Today, the company is “one the oldest and most respected brands in adult entertainment,” says Dan Miller, executive managing editor of XBiz, an adult entertainment industry trade publication.

Mainstream sex toys

The company keeps evolving. Internet porn battered DVD and video sales, which once accounted for more than half its revenue. But the decline coincided with rising demand for pleasure products.

The popularity of vibrators has been growing since the 1970s, when the women’s movement gave birth to sex-toy shops catering exclusively to women, says Lynn Comella, a sexuality scholar at the University of Nevada, Las Vegas. “The vibrator became a powerful symbol of female liberation,” Comella says, allowing women “to reclaim sexuality, take control of their orgasms.”

In recent years, sex toys have moved toward the mainstream with the help of pop culture vehicles such as HBO’s “Sex and the City” and “Fifty Shades of Grey,” the best-selling erotic novel. The sex toy industry now grosses $15 billion in annual sales. You can find vibrators on drugstore shelves.

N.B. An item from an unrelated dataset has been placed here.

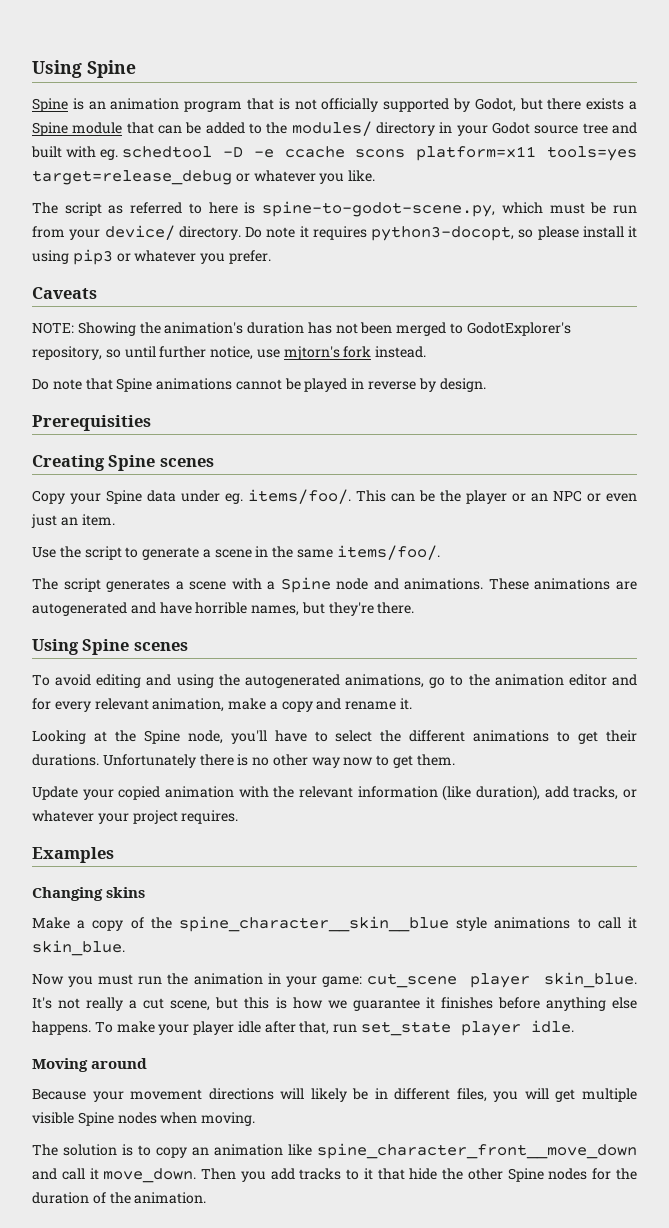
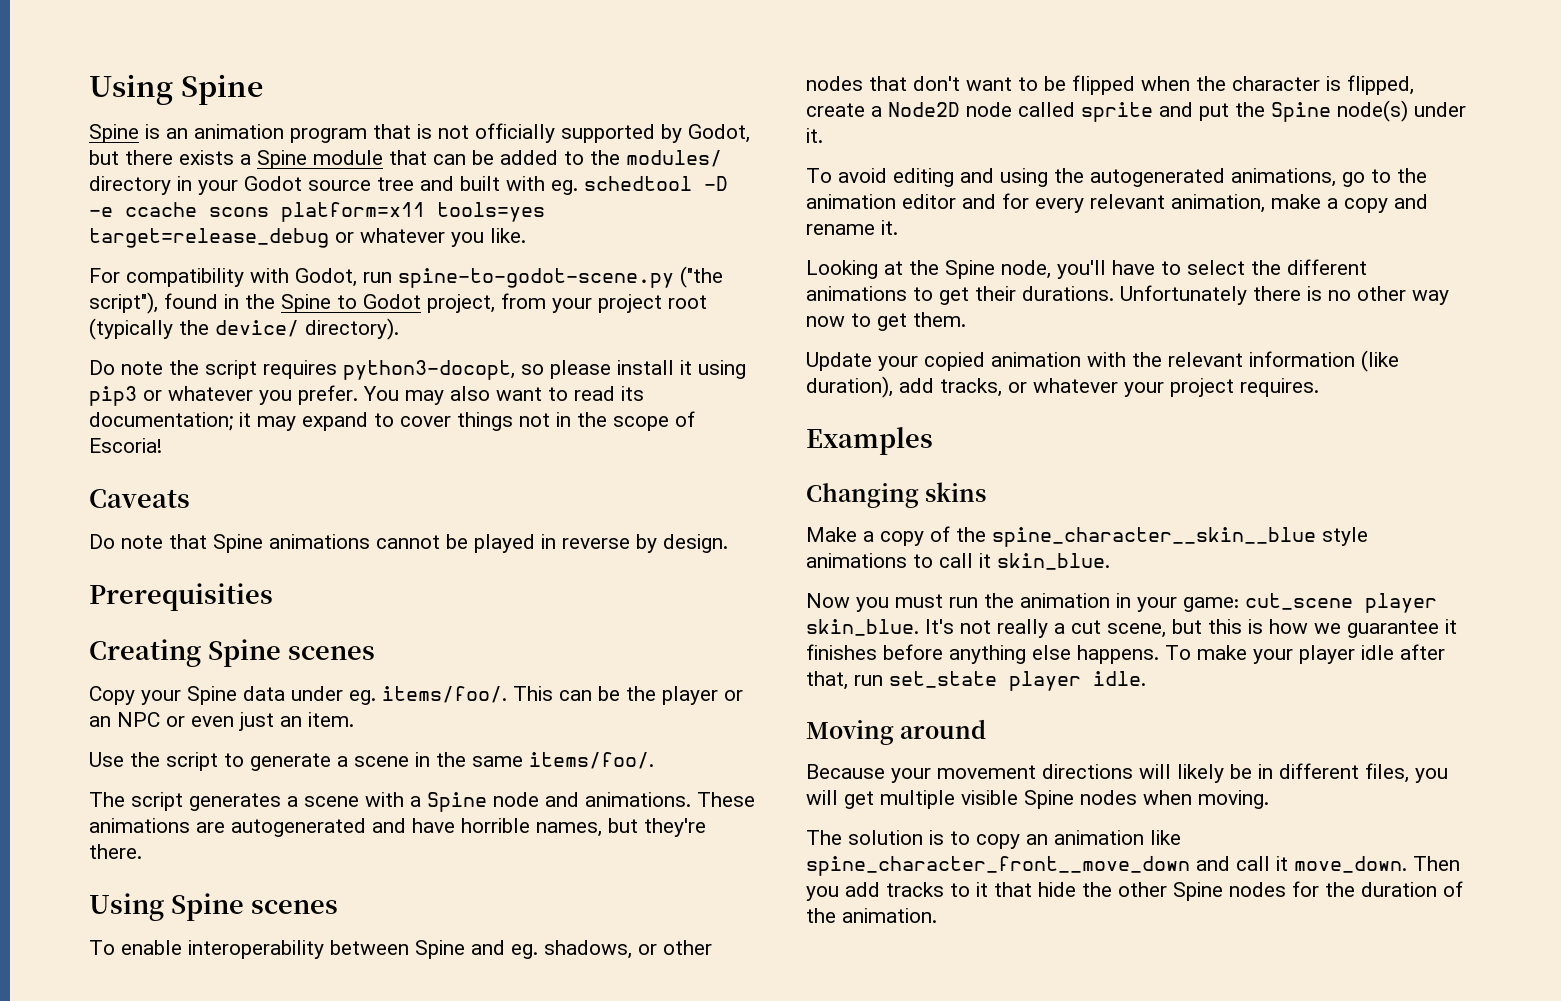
[32,201,637,217] [32,225,309,240] The script as referred to here is spine-to-godot-scene.py, which must be run from your device/ directory. Do note it -> [89,266,723,288] [89,292,707,314] [89,318,399,340] [89,360,257,379] For compatibility with Godot, run spine-to-godot-scene.py ("the script"), found in the Spine to Godot project, from your project root (typically the device/ directory). // Do note the script
[32,287,97,299] [32,322,571,336] [32,346,427,360] // Caveats // NOTE: Showing the animation's duration has not been merged to GodotExplorer's repository, so until further notice, use mjtorn's fork instead. -> [363,386,644,405] [89,411,695,431] [89,438,162,453] [89,489,190,508] You may also want to read its documentation; it may expand to cover things not in the scope of Escoria! // Caveats
(188, 646) none -> [89,940,712,959] [806,75,1414,95] [806,100,1466,122] [806,128,823,143] // To enable interoperability between Spine and eg. shadows, or other nodes that don't want to be flipped when the character is flipped, create a Node2D node called sprite and put the Spine node(s) under it.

More customers are also willing to be seen shopping for these products. Adam & Eve opened its first franchise store in 2006 to capture part of the brick-and-mortar retail market, still lucrative despite the growth of online shopping. It now has 58 franchises in 20 states, with locations that include Monroe, Gastonia and Concord. The company’s goal: 400 stores in 10 years.

The business offers advantages you don’t encounter with most retail, Charlotte store manager Jessica Guzman says. For one thing, “you don’t really get angry customers.” Your inventory provides pleasure. It helps couples re-ignite their sex lives. The work is fun. It’s even rewarding.

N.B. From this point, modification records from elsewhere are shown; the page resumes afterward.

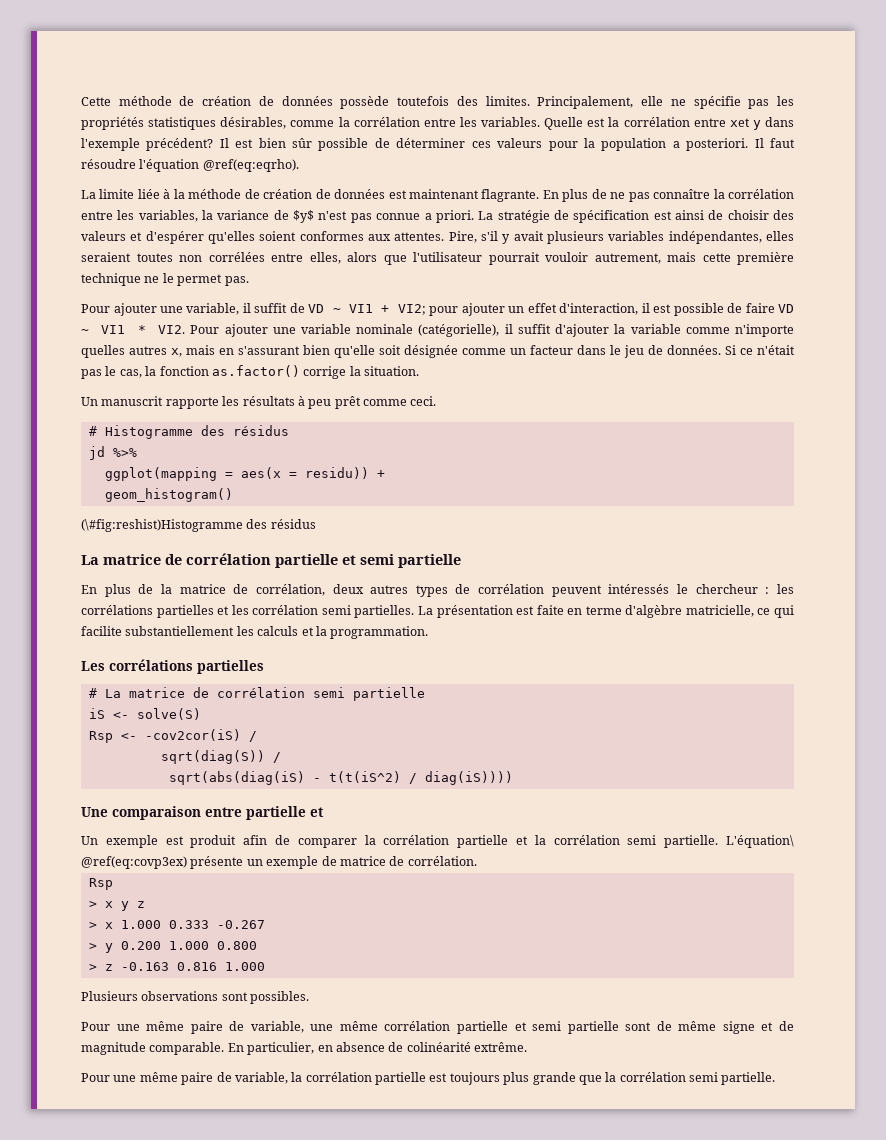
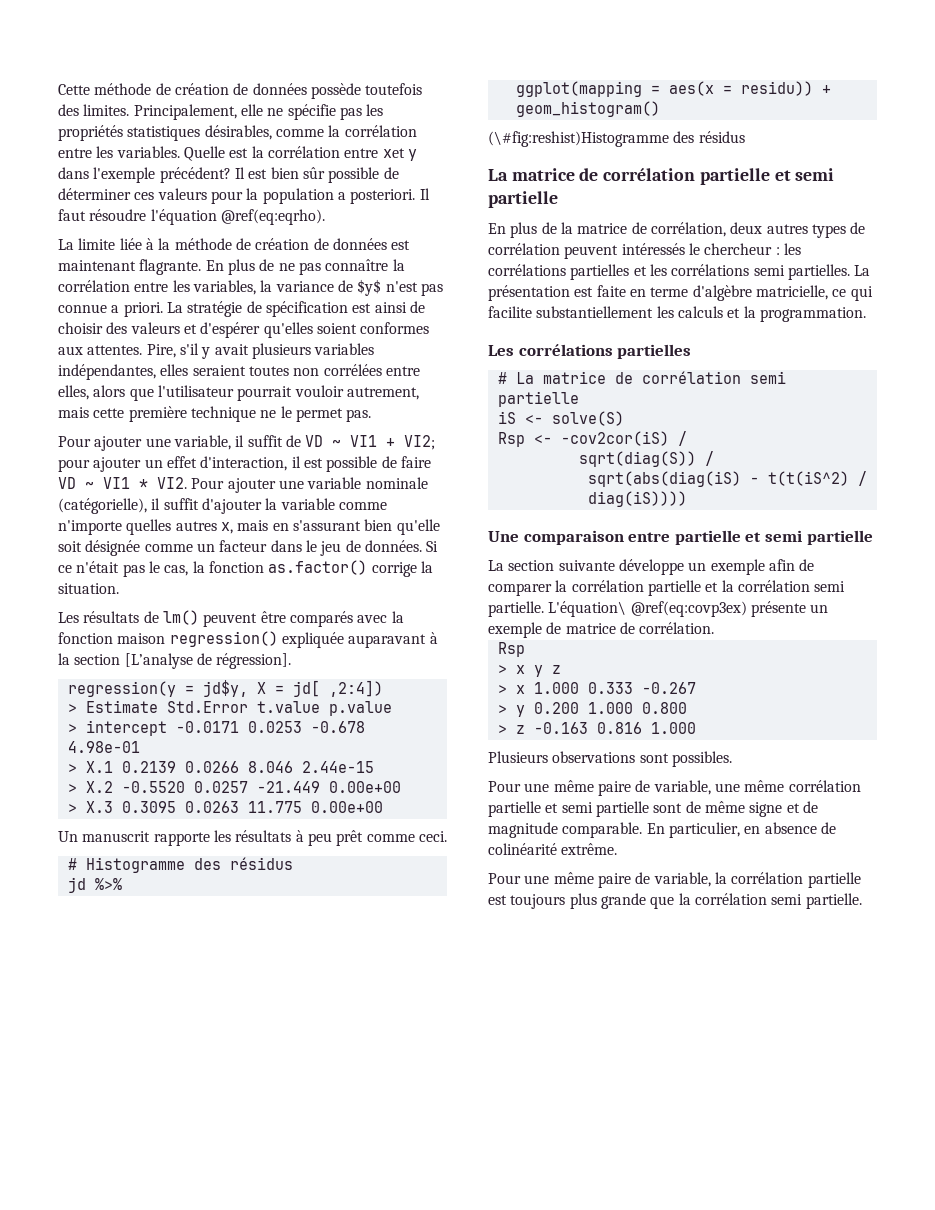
(419, 371) none -> [58,610,404,627] [58,631,438,648] [58,653,292,669] [67,680,383,697] [67,700,392,716] [67,720,365,736] [67,741,140,753] [67,761,374,773] [67,781,401,793] [67,801,383,813] // Les résultats de lm() peuvent être comparés avec la fonction maison regression() expliquée auparavant à la section [L’analyse de régression]. // regression(y = jd$y, X = jd[ ,2:4]) // > Estimate Std.Error t.value p.value // > intercept -0.0171 0.0253 -0.678 4.98e-01 // > X.1 0.2139 0.0266 8.046 2.44e-15 // > X.2 -0.5520 0.0257 -21.449 0.00e+00 // > X.3 0.3095 0.0263 11.775 0.00e+00
[252,605,319,615] corrélation -> [671,264,750,276] corrélations
[81,835,237,848] // Un exemple est produit -> [764,530,873,545] [488,559,765,575] semi partielle // La section suivante développe un exemple

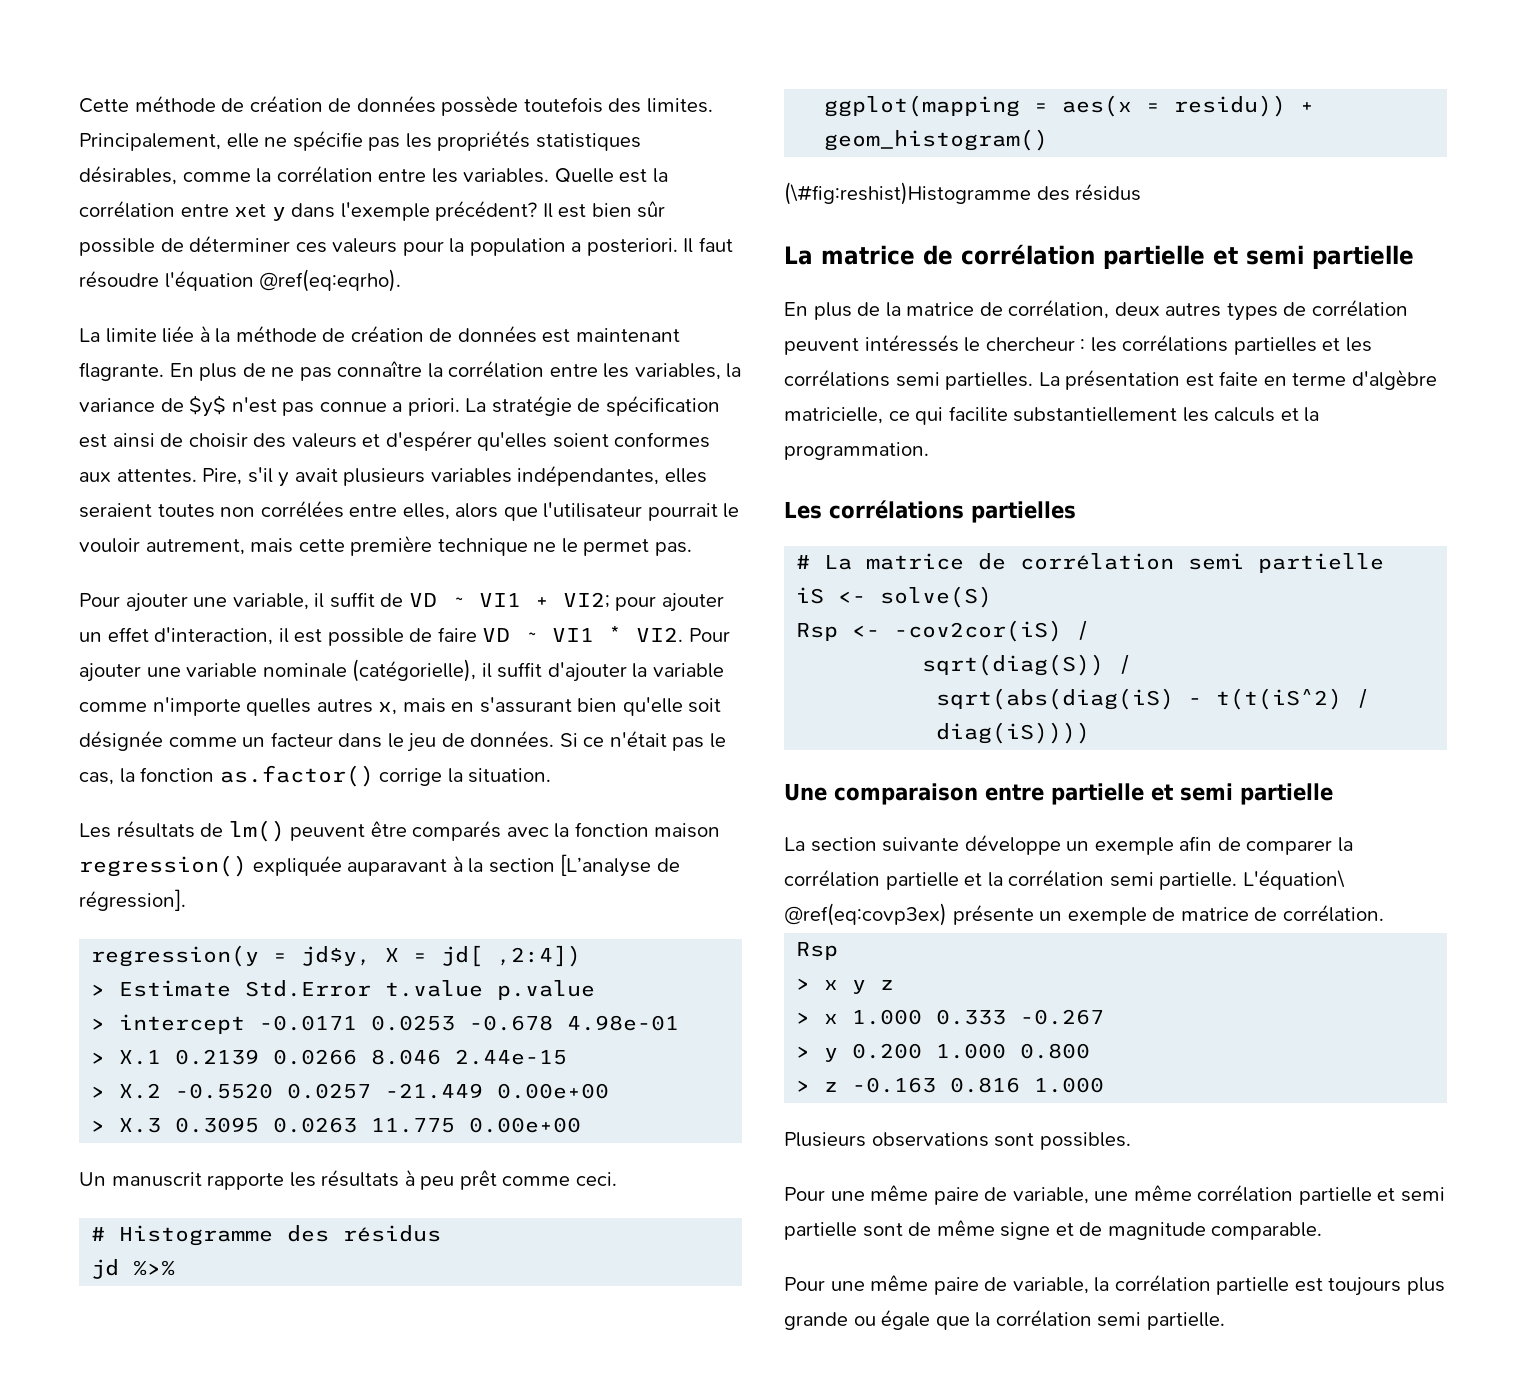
(293, 393) none -> [723,503,740,518] le
[646,822,836,838] [488,843,618,855] En particulier, en absence de colinéarité extrême. -> (1323, 1231) none
(646, 901) none -> [853,1309,931,1330] ou égale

Guzman and her sales associates describe various sex toy functions as easily as Home Depot employees recite paint colors. Lingerie is their best-selling product. Vibrators of all types – dishwasher-safe, eco-friendly, ergonomically correct – run second. The most expensive: a 24-carat-gold model that looks kind of like a computer mouse. It’s $4,800, but the sales staff says it’s got a great warranty.

Store customers these days are mostly couples and women. About half are over 50. Some are widows or divorcees who visit at the prodding of daughters.

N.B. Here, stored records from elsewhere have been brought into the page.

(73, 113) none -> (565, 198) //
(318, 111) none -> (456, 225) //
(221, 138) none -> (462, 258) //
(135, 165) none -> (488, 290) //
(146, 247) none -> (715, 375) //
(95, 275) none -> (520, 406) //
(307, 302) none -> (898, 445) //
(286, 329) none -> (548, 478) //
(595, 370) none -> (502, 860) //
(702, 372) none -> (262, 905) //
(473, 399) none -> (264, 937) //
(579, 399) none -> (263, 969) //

Some look uncomfortable when they walk through the door, but “once they get in here, they realize we're not some seedy, dark-lit sex store,” says Teresa Webb, vice president for sales for Sactacular Holdings, the Raleigh company that operates the Charlotte store and 11 other Adam & Eve franchises.

Adam & Eve’s customers generally don’t know its colorful history, but why would they? The company doesn’t advertise it, and Harvey doesn’t think that touting his charitable work, however impressive, would boost sales. “My hypothesis is when people are making a purchase to make their sex lives better, it’s a different part of the brain than the charitable guy.”

On a recent afternoon, several shoppers browsed. After a few minutes, one of them, a 41-year-old mother of three, placed a bustier and two pleasure products on the checkout counter.

“Special occasion?” Webb asked.

Yes, it was. The woman smiled and explained why:

“The kids aren’t home.”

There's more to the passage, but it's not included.